Imprensa O “caso Rubiales” é apenas a ponta que revelou o icebergue

Artigos de Opinião | 13-09-2023 in Diário de Notícias

O que mais incomoda no “caso Rubiales” é que uma conquista no feminino, que deveria ter sido celebrada como tal, e servido de inspiração para que muitas raparigas se dedicassem ao futebol e a outros desportos habitualmente conotados com o sexo masculino, acabou por resultar num fenómeno mediático tendo mais uma vez um homem como protagonista, ainda que pelos piores motivos.

O agora ex-presidente da Real Federação Espanhola de Futebol não se limitou, sem qualquer conotação poética, a “roubar um beijo” à jogadora Jenni Hermoso. O que ele fez foi roubar-lhe, a ela e às suas colegas de equipa, o direito de festejarem e de serem valorizadas por uma vitória conseguida com mérito e trabalho duro. O feito em si passou para segundo plano. E o facto de o senhor Rubiales nunca se ter apercebido disso, recusando assumir qualquer arrependimento pelos efeitos do seu gesto, e representando até o papel de vítima, diz muito sobre o que (ainda) está errado no mundo atual.
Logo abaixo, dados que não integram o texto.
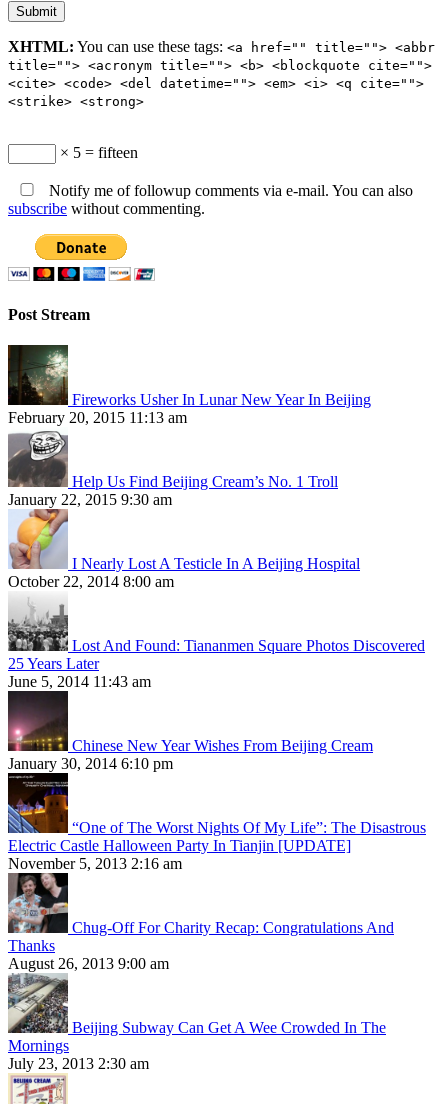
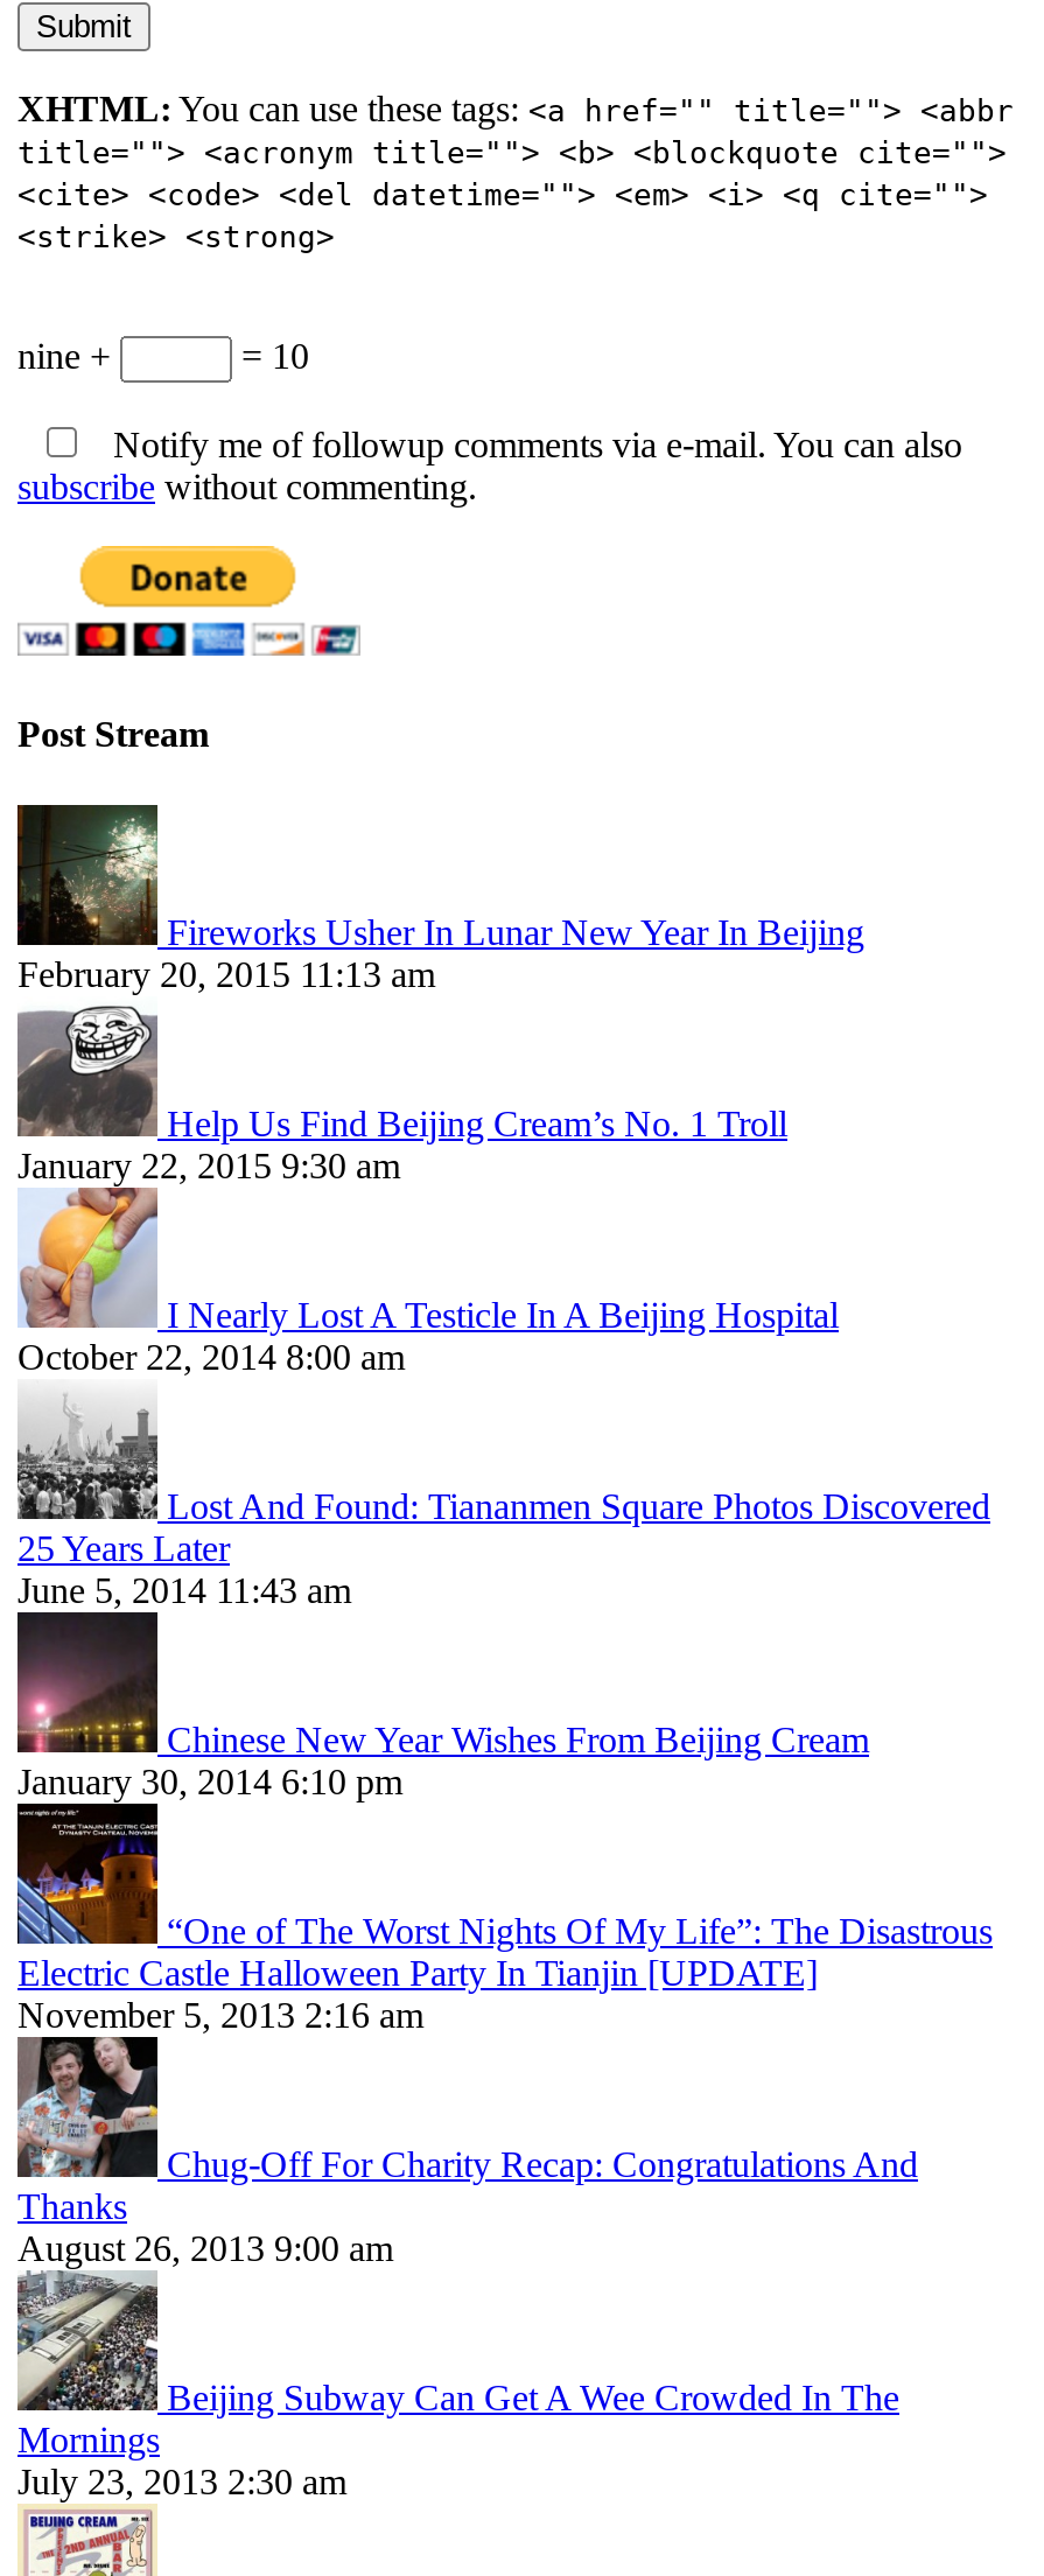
[56,144,138,161] × 5 = fifteen -> [17,335,309,375] nine + | = 10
 Este caso, amplificado por se ter passado em frente às câmaras, no final de um evento de grande impacto, não é muito diferente do que se passa no dia a dia com muitas mulheres que se tentam afirmar em ambientes maioritariamente masculinos, quer se trate de desporto, empresas ou centros de decisão política. Não é muito diferente das manifestações de paternalismo que enfrentam, que mais não são do que formas veladas de machismo.

Nesta quinta-feira, em Estrasburgo, o Parlamento Europeu irá debater a questão da violência e discriminação de género no desporto, no contexto do sucedido na seleção feminina de futebol espanhola. Muitos jornalistas têm questionado os deputados sobre o que poderá sair deste debate em termos de ações concretas, nomeadamente propostas legislativas.

É uma pergunta legítima, e seguramente existem vias por explorar. No caso do desporto, e do futebol em particular, saltam à vista, por exemplo, as assimetrias que persistem em termos de remunerações e prémios, as quais vão muito além das questões de interesse e retorno comercial das versões masculina e feminina da modalidade. Por exemplo, antes do Mundial feminino, foi relevado que dois terços das mulheres envolvidas na qualificação para a prova se dedicavam ao futebol em part-time, porque tinham de manter outros empregos. Algo que não acontece com os homens, mesmo em segundas divisões cujo interesse mediático é quase nulo.

Mas este não é um tema que tenha até agora passado ao lado do debate político. Atualmente, estão em curso as negociações entre Parlamento Europeu, Conselho e Comissão Europeia, sobre um novo quadro legislativo relativo à violência de género e à violência doméstica, sendo que a posição que o Parlamento está a defender inclui medidas visando o assédio sexual em contextos de trabalho, entre os quais se inclui naturalmente o desportivo. É possível que possam vir a ter de ser tomadas medidas adicionas relativas a atividades específicas, mas o essencial é coberto por esta legislação.

Outro passo importante, na minha opinião, foi a adoção, no ano passado, da diretiva Women on Boards, sobre a participação das mulheres nos conselhos de administração das sociedades cotadas, da qual tive o orgulho de ser negociadora pelo Partido Popular Europeu. Esta diretiva, que abrange as sociedades anónimas desportivas, estabelece a meta vinculativa de que pelo menos 40% dos administradores não executivos das empresas - ou 33% incluindo executivos - sejam do género sub-representado, em geral as mulheres.

A presença obrigatória de mulheres nos cargos de decisão é a melhor forma de contrariar a mentalidade de “clube de rapazes” que persiste em muitas atividades, desportivas e não só.